### Requirement
Repeat only part of the entries. Start at the line that has "are viewing Umair" and keep going through the last line, exactly as given.

(User interface change data)
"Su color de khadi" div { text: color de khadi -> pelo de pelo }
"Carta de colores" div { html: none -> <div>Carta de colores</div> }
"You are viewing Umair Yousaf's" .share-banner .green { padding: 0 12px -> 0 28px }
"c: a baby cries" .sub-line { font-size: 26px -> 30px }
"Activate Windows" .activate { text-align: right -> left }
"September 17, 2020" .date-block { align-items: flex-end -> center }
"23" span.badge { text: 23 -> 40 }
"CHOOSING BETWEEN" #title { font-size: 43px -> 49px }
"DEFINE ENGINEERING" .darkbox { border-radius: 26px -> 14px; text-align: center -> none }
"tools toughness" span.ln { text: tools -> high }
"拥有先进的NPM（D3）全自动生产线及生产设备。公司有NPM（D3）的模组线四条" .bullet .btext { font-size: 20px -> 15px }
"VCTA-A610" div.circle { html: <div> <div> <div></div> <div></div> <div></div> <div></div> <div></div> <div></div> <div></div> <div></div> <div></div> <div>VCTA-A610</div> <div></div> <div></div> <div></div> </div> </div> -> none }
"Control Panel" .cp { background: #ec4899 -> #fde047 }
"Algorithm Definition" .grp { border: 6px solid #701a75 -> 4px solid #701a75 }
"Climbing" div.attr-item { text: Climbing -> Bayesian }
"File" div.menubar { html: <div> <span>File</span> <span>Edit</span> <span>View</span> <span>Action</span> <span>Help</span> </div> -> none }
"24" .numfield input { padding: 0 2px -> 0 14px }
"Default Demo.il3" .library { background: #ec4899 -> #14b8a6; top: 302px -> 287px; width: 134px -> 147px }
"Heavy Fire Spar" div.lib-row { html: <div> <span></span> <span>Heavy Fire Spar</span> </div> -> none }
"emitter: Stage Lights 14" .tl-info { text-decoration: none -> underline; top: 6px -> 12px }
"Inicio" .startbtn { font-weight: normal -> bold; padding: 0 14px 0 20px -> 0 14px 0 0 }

### Answer to the exercise
"You are viewing Umair Yousaf's" .share-banner .green { padding: 0 12px -> 0 28px }
"c: a baby cries" .sub-line { font-size: 26px -> 30px }
"Activate Windows" .activate { text-align: right -> left }
"September 17, 2020" .date-block { align-items: flex-end -> center }
"23" span.badge { text: 23 -> 40 }
"CHOOSING BETWEEN" #title { font-size: 43px -> 49px }
"DEFINE ENGINEERING" .darkbox { border-radius: 26px -> 14px; text-align: center -> none }
"tools toughness" span.ln { text: tools -> high }
"拥有先进的NPM（D3）全自动生产线及生产设备。公司有NPM（D3）的模组线四条" .bullet .btext { font-size: 20px -> 15px }
"VCTA-A610" div.circle { html: <div> <div> <div></div> <div></div> <div></div> <div></div> <div></div> <div></div> <div></div> <div></div> <div></div> <div>VCTA-A610</div> <div></div> <div></div> <div></div> </div> </div> -> none }
"Control Panel" .cp { background: #ec4899 -> #fde047 }
"Algorithm Definition" .grp { border: 6px solid #701a75 -> 4px solid #701a75 }
"Climbing" div.attr-item { text: Climbing -> Bayesian }
"File" div.menubar { html: <div> <span>File</span> <span>Edit</span> <span>View</span> <span>Action</span> <span>Help</span> </div> -> none }
"24" .numfield input { padding: 0 2px -> 0 14px }
"Default Demo.il3" .library { background: #ec4899 -> #14b8a6; top: 302px -> 287px; width: 134px -> 147px }
"Heavy Fire Spar" div.lib-row { html: <div> <span></span> <span>Heavy Fire Spar</span> </div> -> none }
"emitter: Stage Lights 14" .tl-info { text-decoration: none -> underline; top: 6px -> 12px }
"Inicio" .startbtn { font-weight: normal -> bold; padding: 0 14px 0 20px -> 0 14px 0 0 }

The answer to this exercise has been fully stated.